*** Opening STORED DATA ***

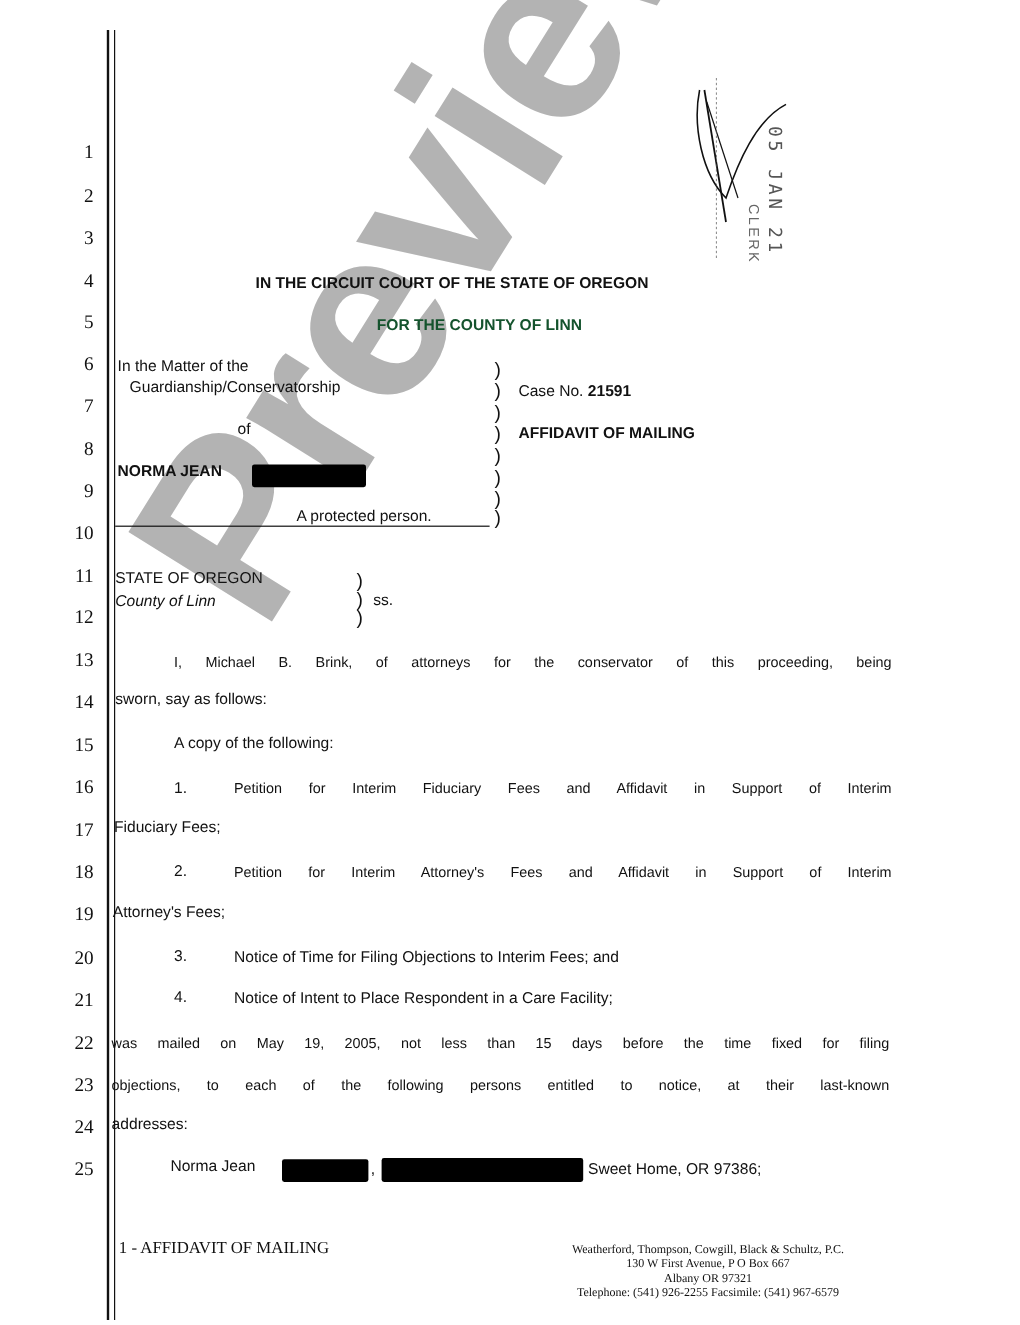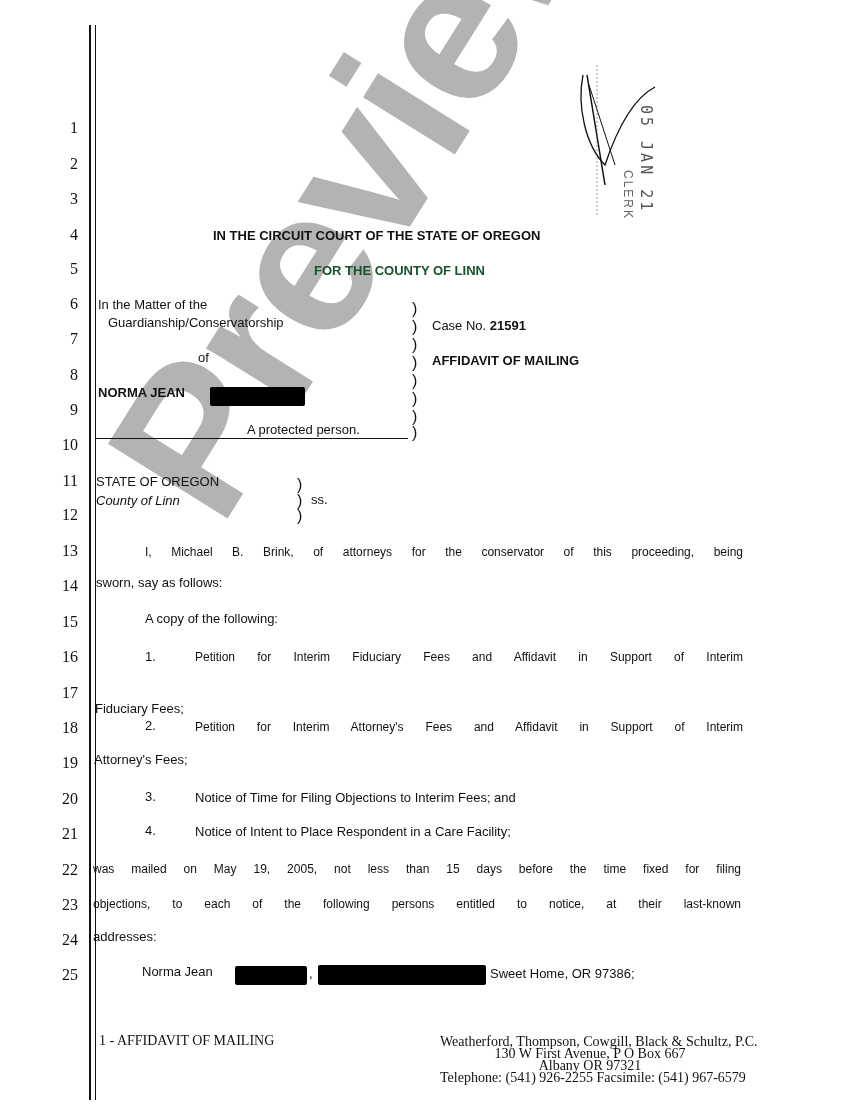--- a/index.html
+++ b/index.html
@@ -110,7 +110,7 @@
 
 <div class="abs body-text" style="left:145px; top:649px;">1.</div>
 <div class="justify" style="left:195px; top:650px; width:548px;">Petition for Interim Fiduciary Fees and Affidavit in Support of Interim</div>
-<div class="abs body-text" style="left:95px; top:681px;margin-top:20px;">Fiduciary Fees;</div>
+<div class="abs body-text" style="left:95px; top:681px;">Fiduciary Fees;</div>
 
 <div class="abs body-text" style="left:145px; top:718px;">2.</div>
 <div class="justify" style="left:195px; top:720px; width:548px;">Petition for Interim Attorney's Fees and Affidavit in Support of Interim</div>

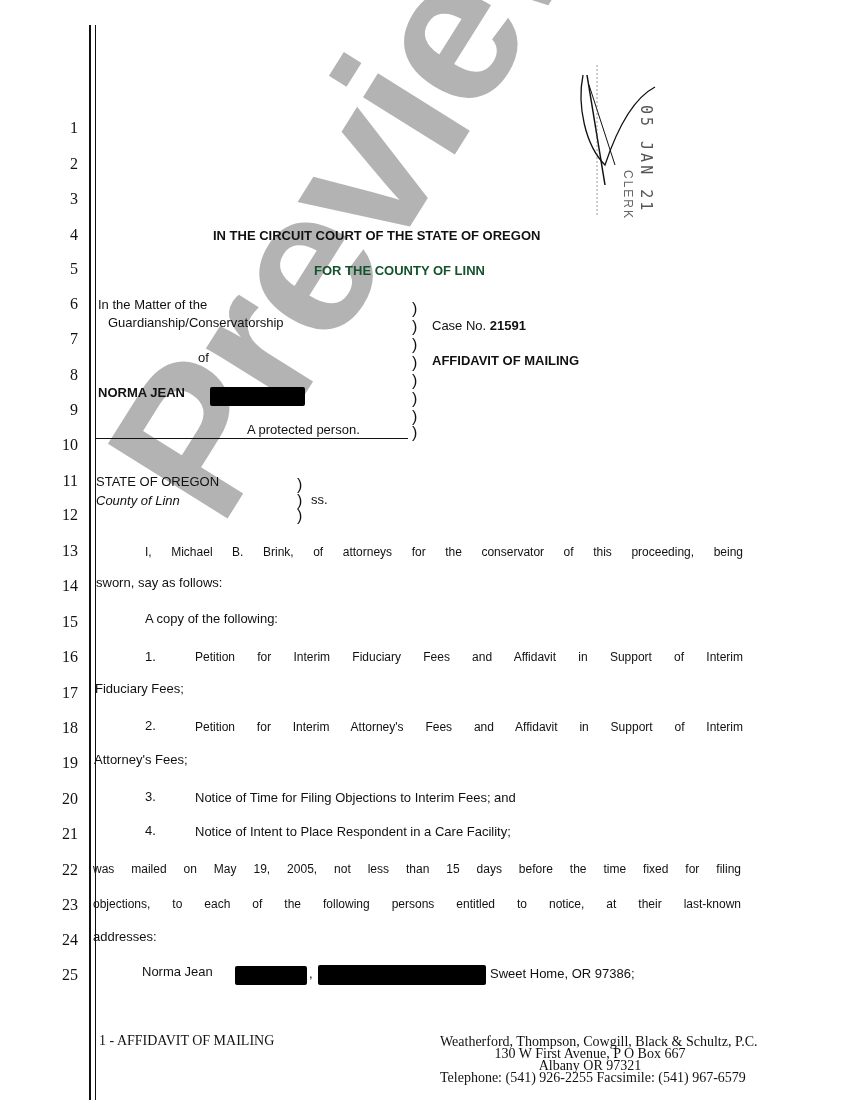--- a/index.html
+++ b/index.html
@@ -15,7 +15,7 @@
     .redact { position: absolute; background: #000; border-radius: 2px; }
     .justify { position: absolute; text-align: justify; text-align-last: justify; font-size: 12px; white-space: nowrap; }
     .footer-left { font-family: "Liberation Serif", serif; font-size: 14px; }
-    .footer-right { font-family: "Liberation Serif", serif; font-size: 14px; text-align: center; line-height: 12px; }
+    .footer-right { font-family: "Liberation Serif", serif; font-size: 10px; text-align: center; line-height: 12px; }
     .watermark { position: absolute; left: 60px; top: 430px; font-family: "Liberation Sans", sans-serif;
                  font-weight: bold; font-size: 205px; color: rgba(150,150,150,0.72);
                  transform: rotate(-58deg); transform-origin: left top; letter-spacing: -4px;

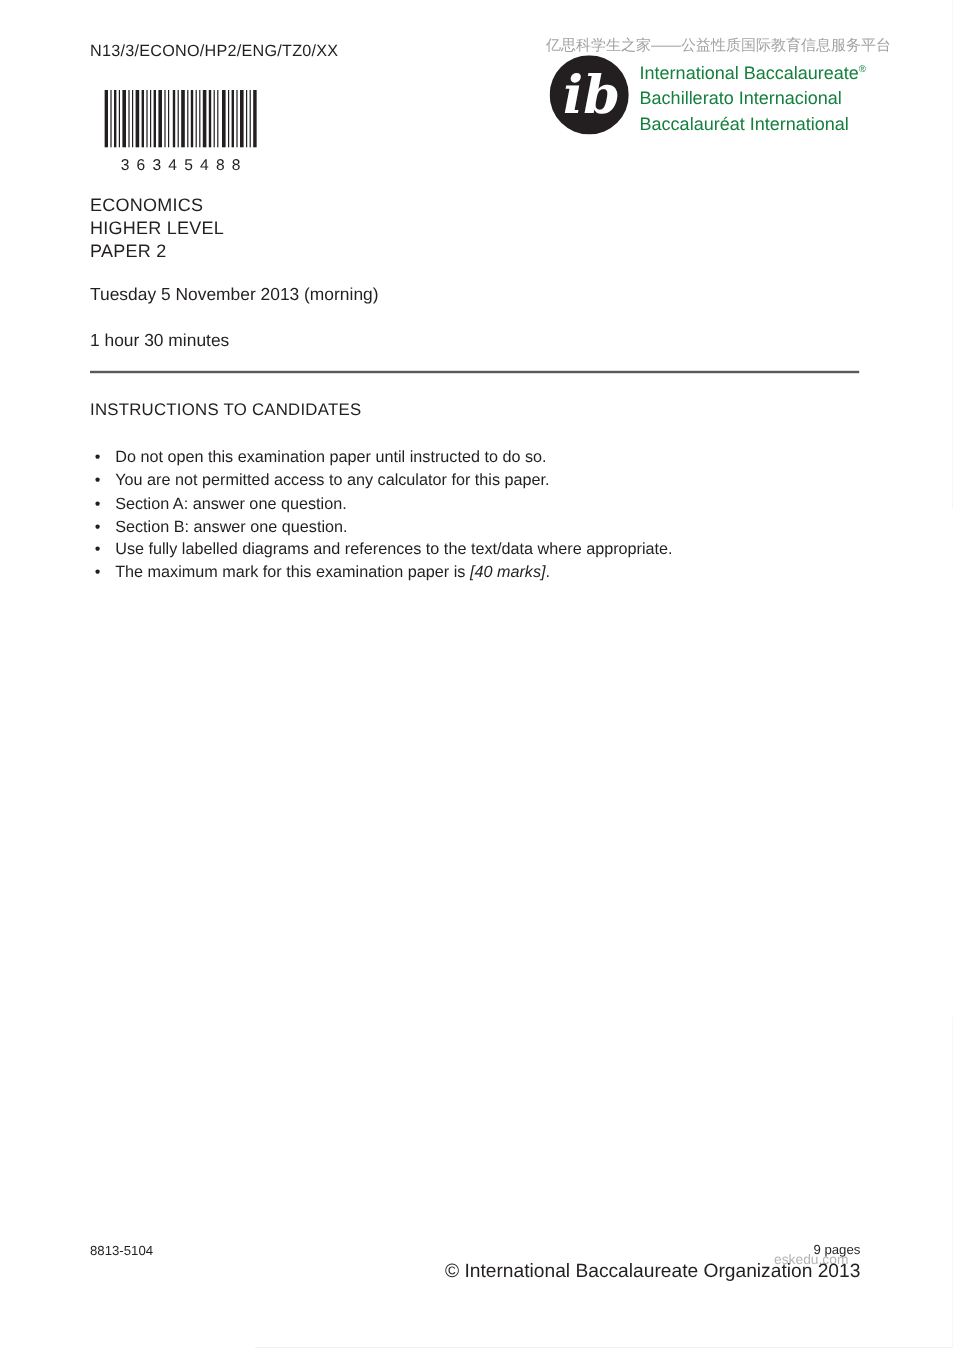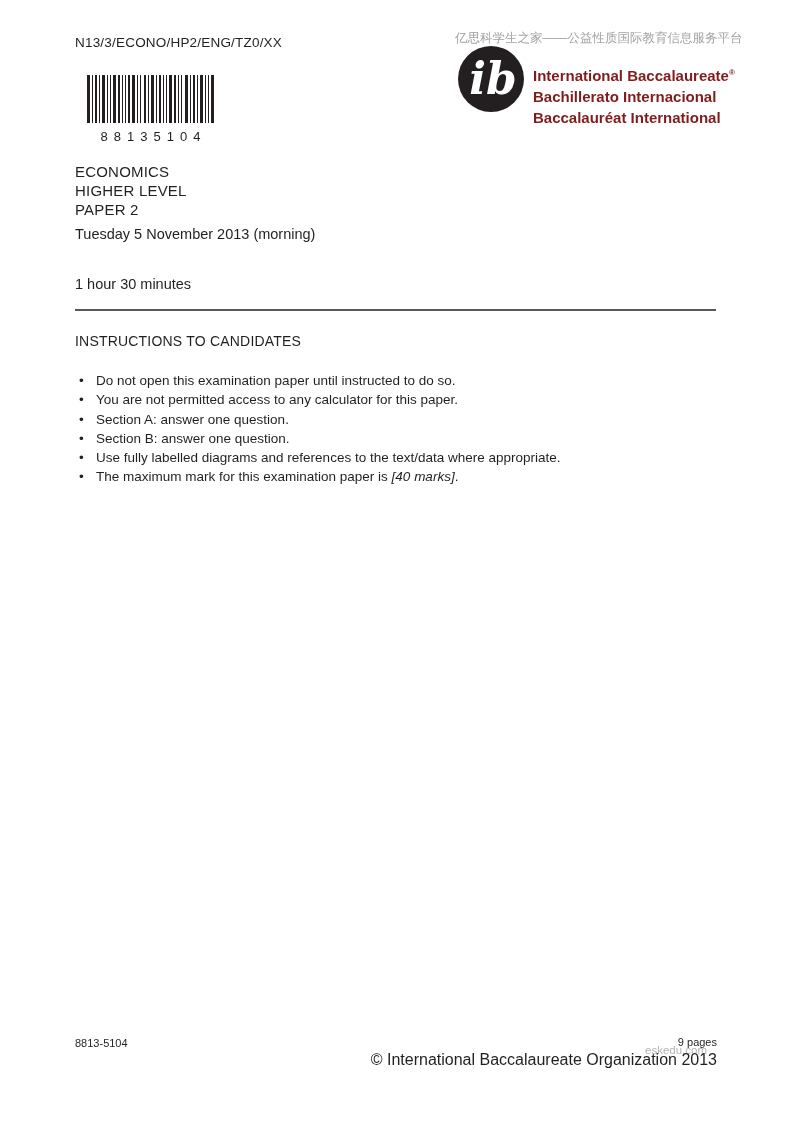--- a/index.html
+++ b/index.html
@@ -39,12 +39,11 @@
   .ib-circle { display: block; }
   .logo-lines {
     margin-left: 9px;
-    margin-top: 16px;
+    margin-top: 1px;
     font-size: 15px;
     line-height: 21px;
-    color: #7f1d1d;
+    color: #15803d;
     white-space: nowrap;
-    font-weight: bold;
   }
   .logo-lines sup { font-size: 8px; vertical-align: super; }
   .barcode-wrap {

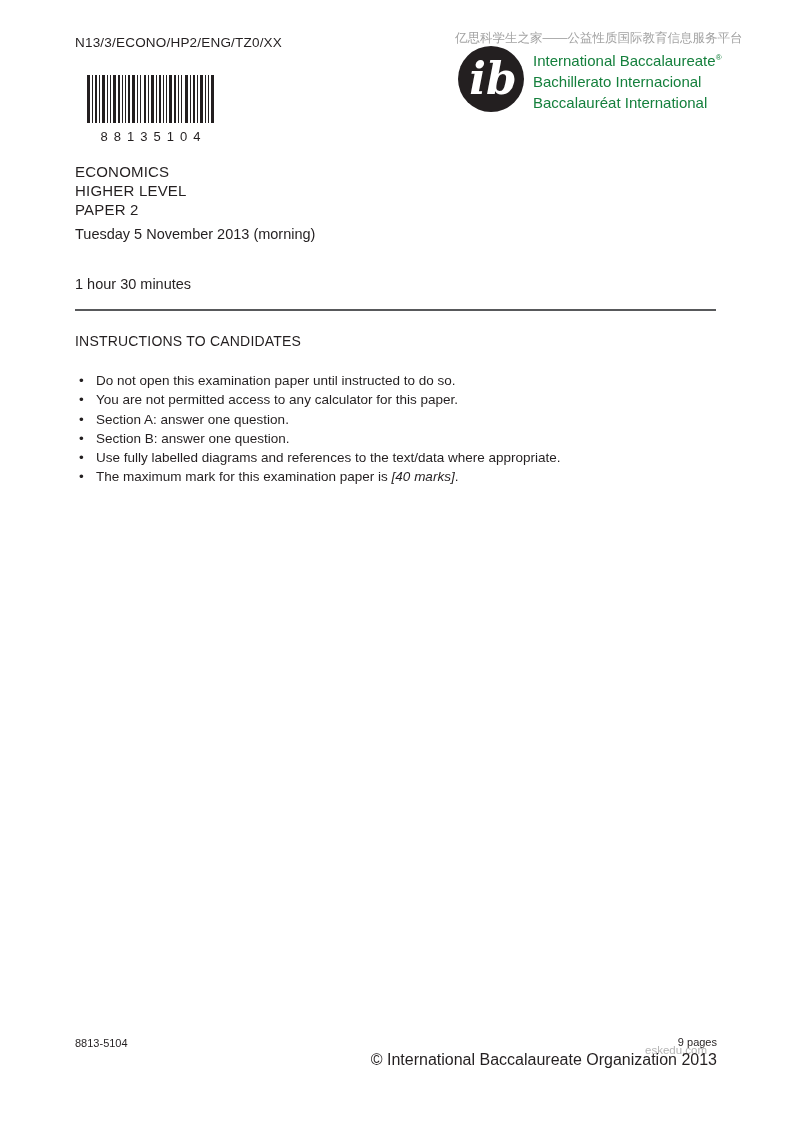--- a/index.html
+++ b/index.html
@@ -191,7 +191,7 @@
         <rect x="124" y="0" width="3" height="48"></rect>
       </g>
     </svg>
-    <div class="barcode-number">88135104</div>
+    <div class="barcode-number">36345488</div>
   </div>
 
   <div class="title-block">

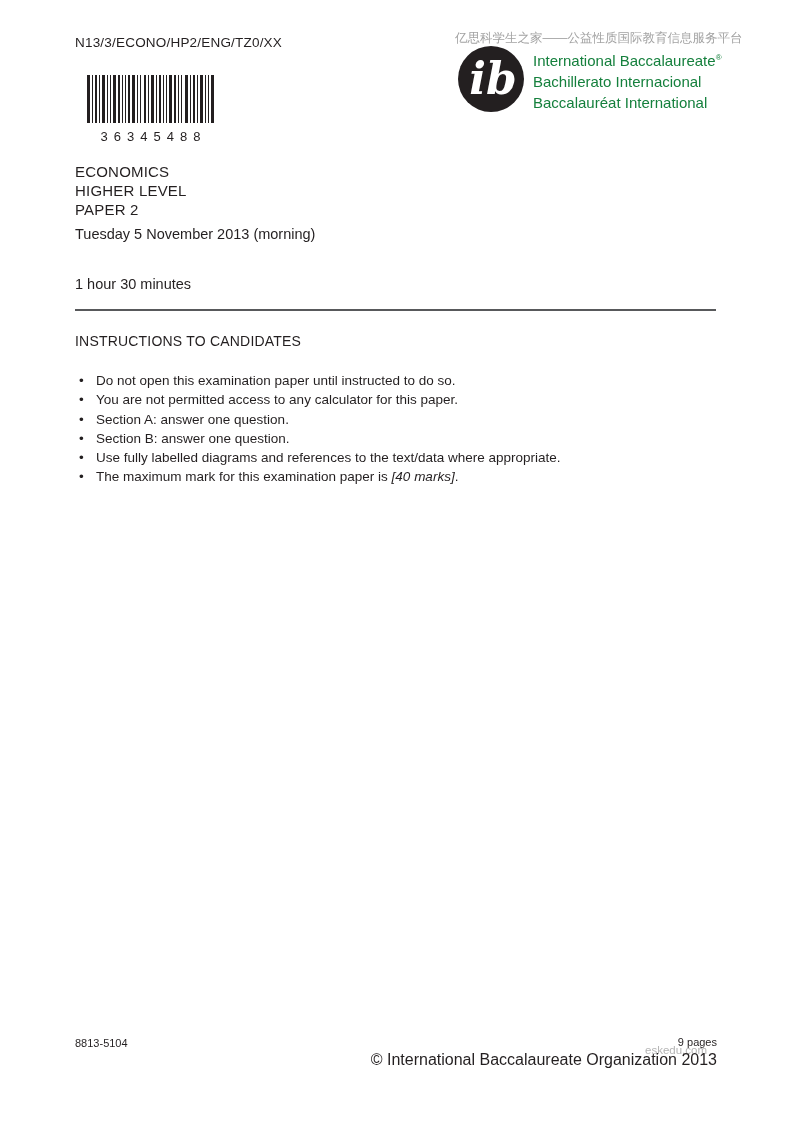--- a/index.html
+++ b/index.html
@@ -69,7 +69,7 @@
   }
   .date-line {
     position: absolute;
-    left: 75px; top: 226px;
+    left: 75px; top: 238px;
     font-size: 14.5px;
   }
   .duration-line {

*** Closing STORED DATA ***

** AIM OF THE EXERCISE **
Scan the entries for the word "text". Report each line that has it.

** EXERCISE ANSWER **
 <div class="abs body-text" style="left:145px; top:649px;">1.</div>
-<div class="abs body-text" style="left:95px; top:681px;margin-top:20px;">Fiduciary Fees;</div>
+<div class="abs body-text" style="left:95px; top:681px;">Fiduciary Fees;</div>
 <div class="abs body-text" style="left:145px; top:718px;">2.</div>
     .justify { position: absolute; text-align: justify; text-align-last: justify; font-size: 12px; white-space: nowrap; }
-    .footer-right { font-family: "Liberation Serif", serif; font-size: 14px; text-align: center; line-height: 12px; }
+    .footer-right { font-family: "Liberation Serif", serif; font-size: 10px; text-align: center; line-height: 12px; }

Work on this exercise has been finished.